Mr Fadli has taken three loans under the programme, ranging from S$3,000 to S$6,000, on separate occasions. He has since paid them off, he said.

His situation is far from rare, based on conversations that CNA TODAY had with nine platform workers.

Mr Chris Tan, a 54-year-old private-hire driver, said that he knows “many” gig workers who have taken loans – either from Grab or other legal moneylenders – to help sustain their living expenses. 

“I cannot take out loans because I have a bad credit score. But if I could, I would,” he admitted. 

Credit Counselling Singapore – a non-profit that helps debt-distressed people through counselling, education and facilitating repayment arrangements – told CNA TODAY that it has seen fluctuations in the number of platform workers approaching it for help in recent years. 

In 2022, it served 128 of these workers. This went down to 102 in 2023, before rising to 143 last year.

The most common reason given by these workers for getting into debt was a drop in their total household income.

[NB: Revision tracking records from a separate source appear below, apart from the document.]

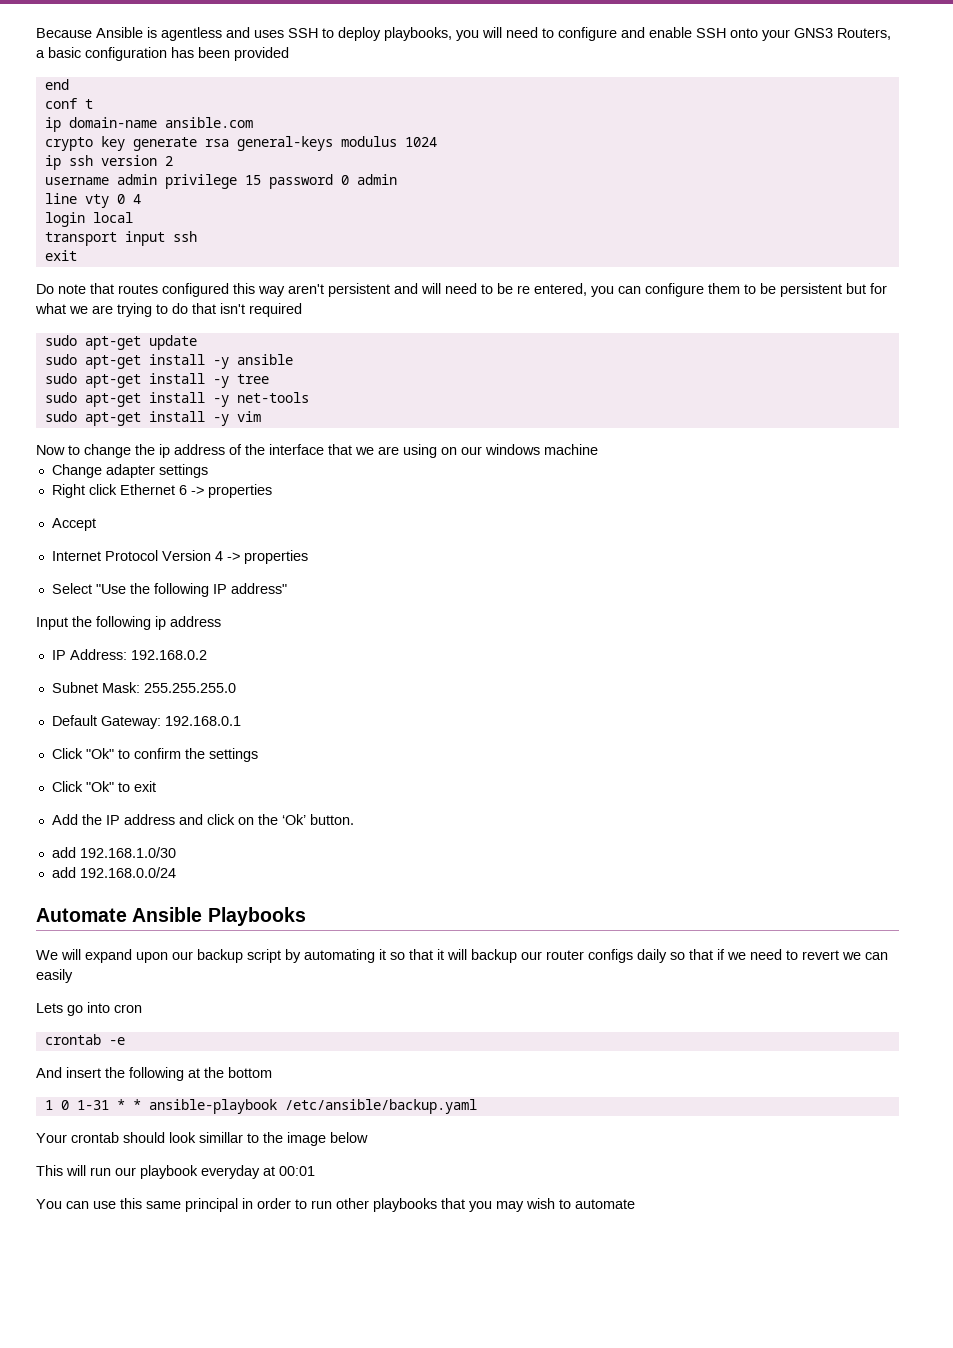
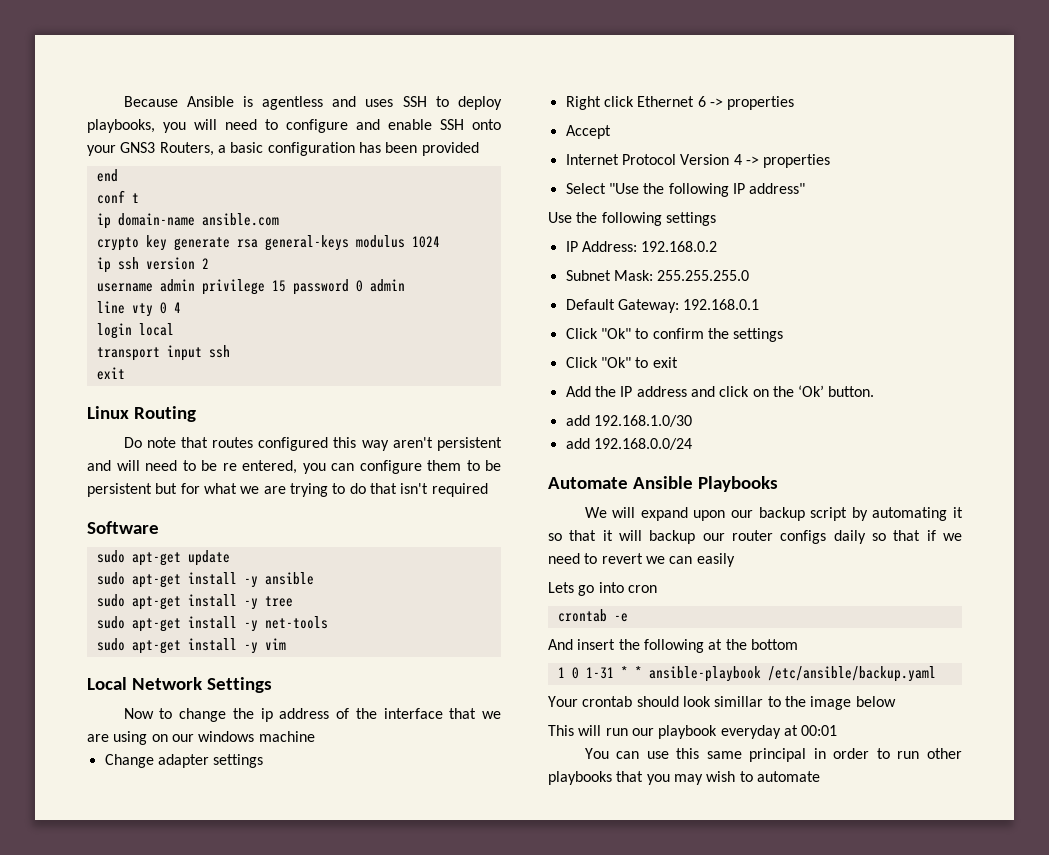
(77, 255) none -> [87,406,196,422] // Linux Routing
(302, 310) none -> [87,521,159,534] // Software
(261, 416) none -> [87,677,272,693] // Local Network Settings
[36,616,221,630] Input the following ip address -> [548,212,716,226] Use the following settings

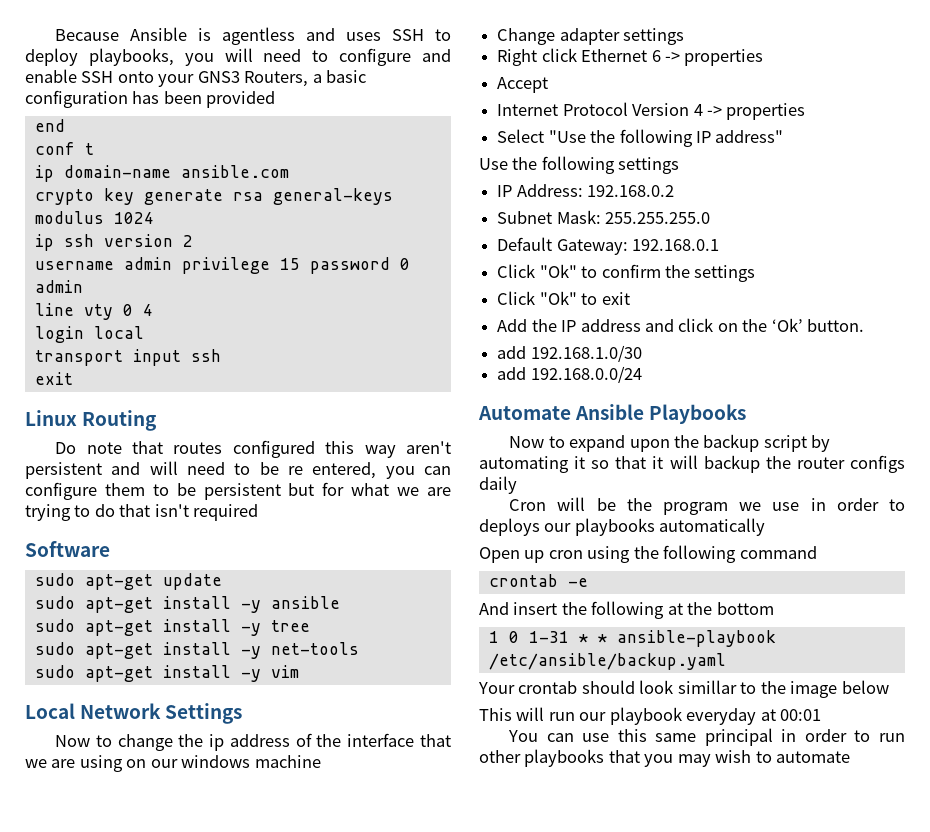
[584,507,636,518] We will -> [509,436,565,448] Now to
[730,510,753,518] our -> [673,435,699,448] the
[702,533,725,541] our -> [765,456,791,469] the
[872,530,962,541] [548,553,735,567] [548,582,657,596] so that if we need to revert we can easily // Lets go into cron -> [509,497,905,515] [479,518,766,536] [479,545,817,563] // Cron will be the program we use in order to deploys our playbooks automatically // Open up cron using the following command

The struggle to cover recurring bills was common among the workers, who are increasingly viewing loans as a necessity to tide through financially tough periods.

Mr Tan the private-hire driver is a single-parent with two children who are still studying in a secondary school and polytechnic. 

He noted that fuel prices have almost doubled from a decade ago and the price of car rentals and daily necessities have increased, while his monthly income has not made equal gains despite him putting more hours on the road. 

“Everything is rising, but the money I make is dropping.”